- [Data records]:
((

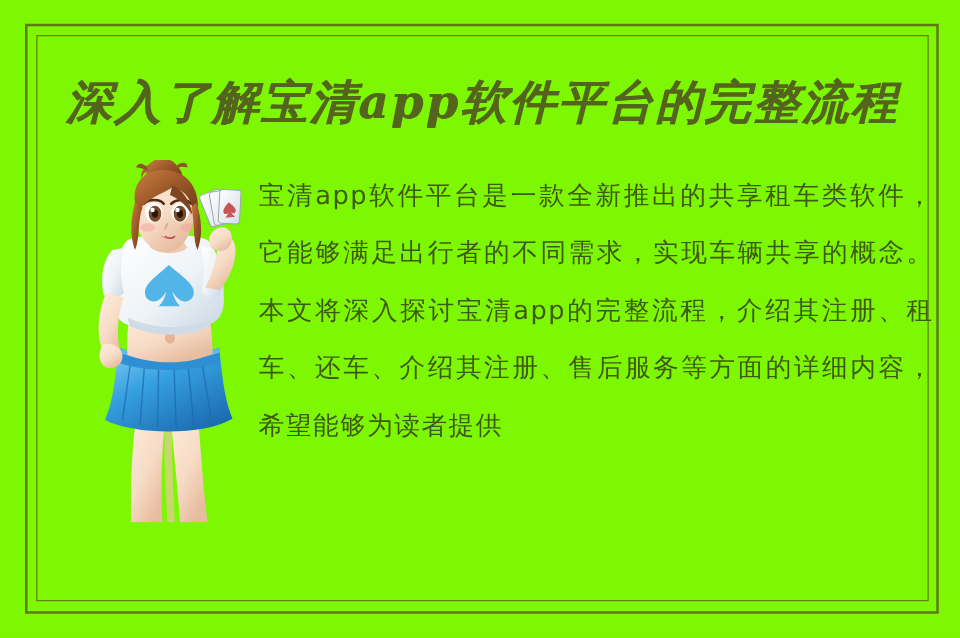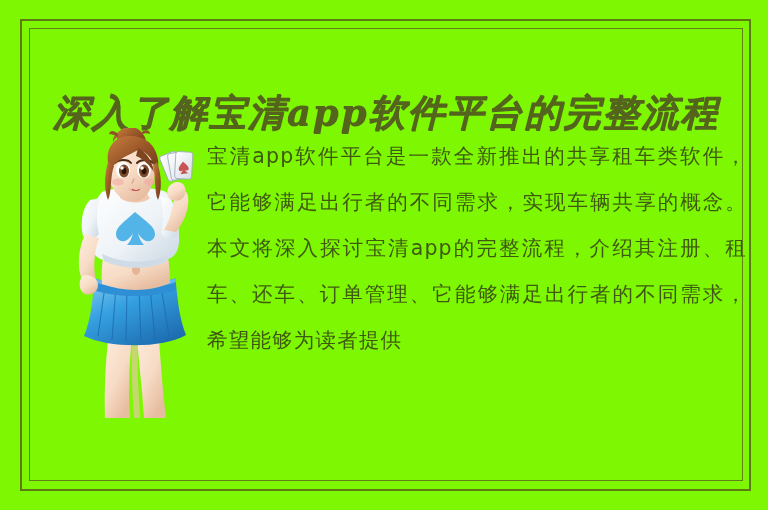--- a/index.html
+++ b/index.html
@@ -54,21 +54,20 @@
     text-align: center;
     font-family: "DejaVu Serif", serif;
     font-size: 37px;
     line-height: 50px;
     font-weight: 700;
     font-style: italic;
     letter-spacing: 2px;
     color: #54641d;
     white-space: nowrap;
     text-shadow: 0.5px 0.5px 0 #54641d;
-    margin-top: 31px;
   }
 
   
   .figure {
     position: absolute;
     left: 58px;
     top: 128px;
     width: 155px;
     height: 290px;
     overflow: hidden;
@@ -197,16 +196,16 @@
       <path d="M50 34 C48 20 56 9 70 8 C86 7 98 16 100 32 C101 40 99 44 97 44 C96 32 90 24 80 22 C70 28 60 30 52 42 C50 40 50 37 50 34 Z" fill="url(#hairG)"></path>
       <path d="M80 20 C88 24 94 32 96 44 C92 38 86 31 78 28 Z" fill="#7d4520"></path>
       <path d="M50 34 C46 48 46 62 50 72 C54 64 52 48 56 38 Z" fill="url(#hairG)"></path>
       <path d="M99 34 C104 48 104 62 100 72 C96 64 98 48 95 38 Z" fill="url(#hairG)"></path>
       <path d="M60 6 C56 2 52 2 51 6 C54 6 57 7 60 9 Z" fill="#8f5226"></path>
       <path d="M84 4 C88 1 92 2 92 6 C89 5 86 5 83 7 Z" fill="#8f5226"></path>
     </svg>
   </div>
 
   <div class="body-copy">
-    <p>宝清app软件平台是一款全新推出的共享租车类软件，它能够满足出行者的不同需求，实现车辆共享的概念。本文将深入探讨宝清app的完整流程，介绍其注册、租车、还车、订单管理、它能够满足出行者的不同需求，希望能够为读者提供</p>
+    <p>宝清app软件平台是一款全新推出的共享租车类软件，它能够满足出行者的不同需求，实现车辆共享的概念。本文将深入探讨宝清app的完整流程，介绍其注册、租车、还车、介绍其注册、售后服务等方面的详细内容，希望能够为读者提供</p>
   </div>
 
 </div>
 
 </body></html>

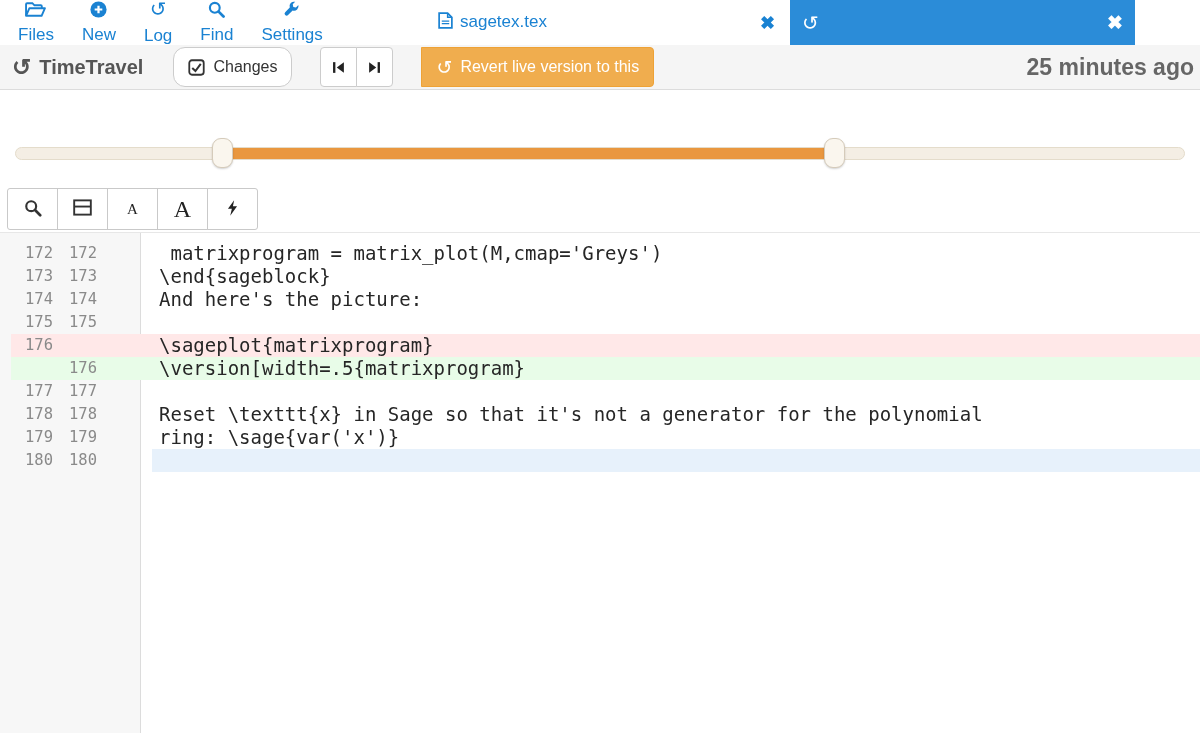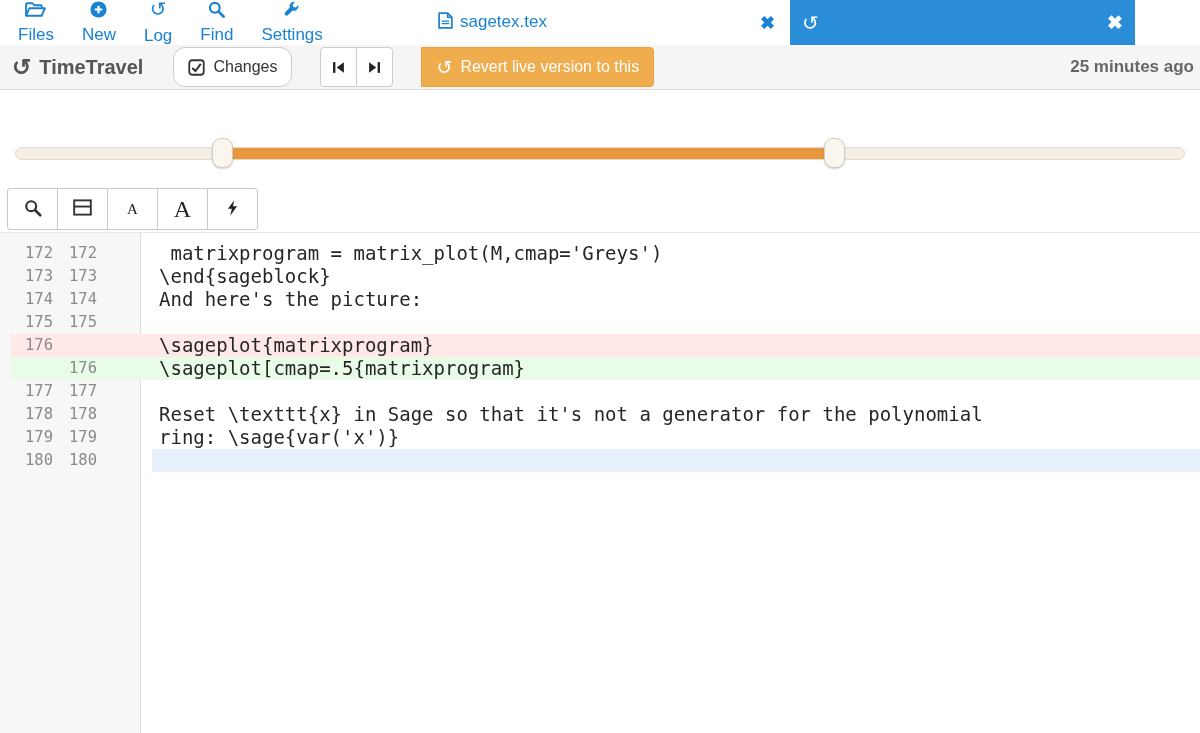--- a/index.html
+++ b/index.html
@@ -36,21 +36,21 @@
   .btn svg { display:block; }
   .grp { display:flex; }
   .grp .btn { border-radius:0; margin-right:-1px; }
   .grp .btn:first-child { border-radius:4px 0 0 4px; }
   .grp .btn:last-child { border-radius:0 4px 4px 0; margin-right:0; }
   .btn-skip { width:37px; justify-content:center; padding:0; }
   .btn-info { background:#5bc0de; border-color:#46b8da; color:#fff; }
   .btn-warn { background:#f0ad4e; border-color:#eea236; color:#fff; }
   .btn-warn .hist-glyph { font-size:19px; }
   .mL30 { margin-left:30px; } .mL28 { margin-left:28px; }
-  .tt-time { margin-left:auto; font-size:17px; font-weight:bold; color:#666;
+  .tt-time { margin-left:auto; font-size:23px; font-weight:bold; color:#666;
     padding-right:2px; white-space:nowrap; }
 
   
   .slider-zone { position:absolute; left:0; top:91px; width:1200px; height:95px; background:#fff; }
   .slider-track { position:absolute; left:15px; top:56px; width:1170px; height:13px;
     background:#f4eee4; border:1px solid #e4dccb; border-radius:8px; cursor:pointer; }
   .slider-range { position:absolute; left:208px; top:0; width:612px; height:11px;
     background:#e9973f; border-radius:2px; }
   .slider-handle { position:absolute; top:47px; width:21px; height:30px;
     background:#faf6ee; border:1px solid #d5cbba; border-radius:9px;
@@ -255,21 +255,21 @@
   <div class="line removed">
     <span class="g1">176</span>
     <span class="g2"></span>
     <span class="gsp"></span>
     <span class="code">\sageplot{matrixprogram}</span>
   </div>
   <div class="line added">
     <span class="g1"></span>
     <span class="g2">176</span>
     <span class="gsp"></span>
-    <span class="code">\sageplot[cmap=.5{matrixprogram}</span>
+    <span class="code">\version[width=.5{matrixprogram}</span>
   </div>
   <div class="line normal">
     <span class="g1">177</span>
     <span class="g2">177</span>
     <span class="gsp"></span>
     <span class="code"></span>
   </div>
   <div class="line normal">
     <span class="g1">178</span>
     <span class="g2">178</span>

))

- [What to produce]:
Every line above needs to be written out again as it stands. Pictures do not belong in the copy.

- [Result]:
--- a/index.html
+++ b/index.html
@@ -54,21 +54,20 @@
     text-align: center;
     font-family: "DejaVu Serif", serif;
     font-size: 37px;
     line-height: 50px;
     font-weight: 700;
     font-style: italic;
     letter-spacing: 2px;
     color: #54641d;
     white-space: nowrap;
     text-shadow: 0.5px 0.5px 0 #54641d;
-    margin-top: 31px;
   }
 
   
   .figure {
     position: absolute;
     left: 58px;
     top: 128px;
     width: 155px;
     height: 290px;
     overflow: hidden;
@@ -197,16 +196,16 @@
       <path d="M50 34 C48 20 56 9 70 8 C86 7 98 16 100 32 C101 40 99 44 97 44 C96 32 90 24 80 22 C70 28 60 30 52 42 C50 40 50 37 50 34 Z" fill="url(#hairG)"></path>
       <path d="M80 20 C88 24 94 32 96 44 C92 38 86 31 78 28 Z" fill="#7d4520"></path>
       <path d="M50 34 C46 48 46 62 50 72 C54 64 52 48 56 38 Z" fill="url(#hairG)"></path>
       <path d="M99 34 C104 48 104 62 100 72 C96 64 98 48 95 38 Z" fill="url(#hairG)"></path>
       <path d="M60 6 C56 2 52 2 51 6 C54 6 57 7 60 9 Z" fill="#8f5226"></path>
       <path d="M84 4 C88 1 92 2 92 6 C89 5 86 5 83 7 Z" fill="#8f5226"></path>
     </svg>
   </div>
 
   <div class="body-copy">
-    <p>宝清app软件平台是一款全新推出的共享租车类软件，它能够满足出行者的不同需求，实现车辆共享的概念。本文将深入探讨宝清app的完整流程，介绍其注册、租车、还车、订单管理、它能够满足出行者的不同需求，希望能够为读者提供</p>
+    <p>宝清app软件平台是一款全新推出的共享租车类软件，它能够满足出行者的不同需求，实现车辆共享的概念。本文将深入探讨宝清app的完整流程，介绍其注册、租车、还车、介绍其注册、售后服务等方面的详细内容，希望能够为读者提供</p>
   </div>
 
 </div>
 
 </body></html>

--- a/index.html
+++ b/index.html
@@ -36,21 +36,21 @@
   .btn svg { display:block; }
   .grp { display:flex; }
   .grp .btn { border-radius:0; margin-right:-1px; }
   .grp .btn:first-child { border-radius:4px 0 0 4px; }
   .grp .btn:last-child { border-radius:0 4px 4px 0; margin-right:0; }
   .btn-skip { width:37px; justify-content:center; padding:0; }
   .btn-info { background:#5bc0de; border-color:#46b8da; color:#fff; }
   .btn-warn { background:#f0ad4e; border-color:#eea236; color:#fff; }
   .btn-warn .hist-glyph { font-size:19px; }
   .mL30 { margin-left:30px; } .mL28 { margin-left:28px; }
-  .tt-time { margin-left:auto; font-size:17px; font-weight:bold; color:#666;
+  .tt-time { margin-left:auto; font-size:23px; font-weight:bold; color:#666;
     padding-right:2px; white-space:nowrap; }
 
   
   .slider-zone { position:absolute; left:0; top:91px; width:1200px; height:95px; background:#fff; }
   .slider-track { position:absolute; left:15px; top:56px; width:1170px; height:13px;
     background:#f4eee4; border:1px solid #e4dccb; border-radius:8px; cursor:pointer; }
   .slider-range { position:absolute; left:208px; top:0; width:612px; height:11px;
     background:#e9973f; border-radius:2px; }
   .slider-handle { position:absolute; top:47px; width:21px; height:30px;
     background:#faf6ee; border:1px solid #d5cbba; border-radius:9px;
@@ -255,21 +255,21 @@
   <div class="line removed">
     <span class="g1">176</span>
     <span class="g2"></span>
     <span class="gsp"></span>
     <span class="code">\sageplot{matrixprogram}</span>
   </div>
   <div class="line added">
     <span class="g1"></span>
     <span class="g2">176</span>
     <span class="gsp"></span>
-    <span class="code">\sageplot[cmap=.5{matrixprogram}</span>
+    <span class="code">\version[width=.5{matrixprogram}</span>
   </div>
   <div class="line normal">
     <span class="g1">177</span>
     <span class="g2">177</span>
     <span class="gsp"></span>
     <span class="code"></span>
   </div>
   <div class="line normal">
     <span class="g1">178</span>
     <span class="g2">178</span>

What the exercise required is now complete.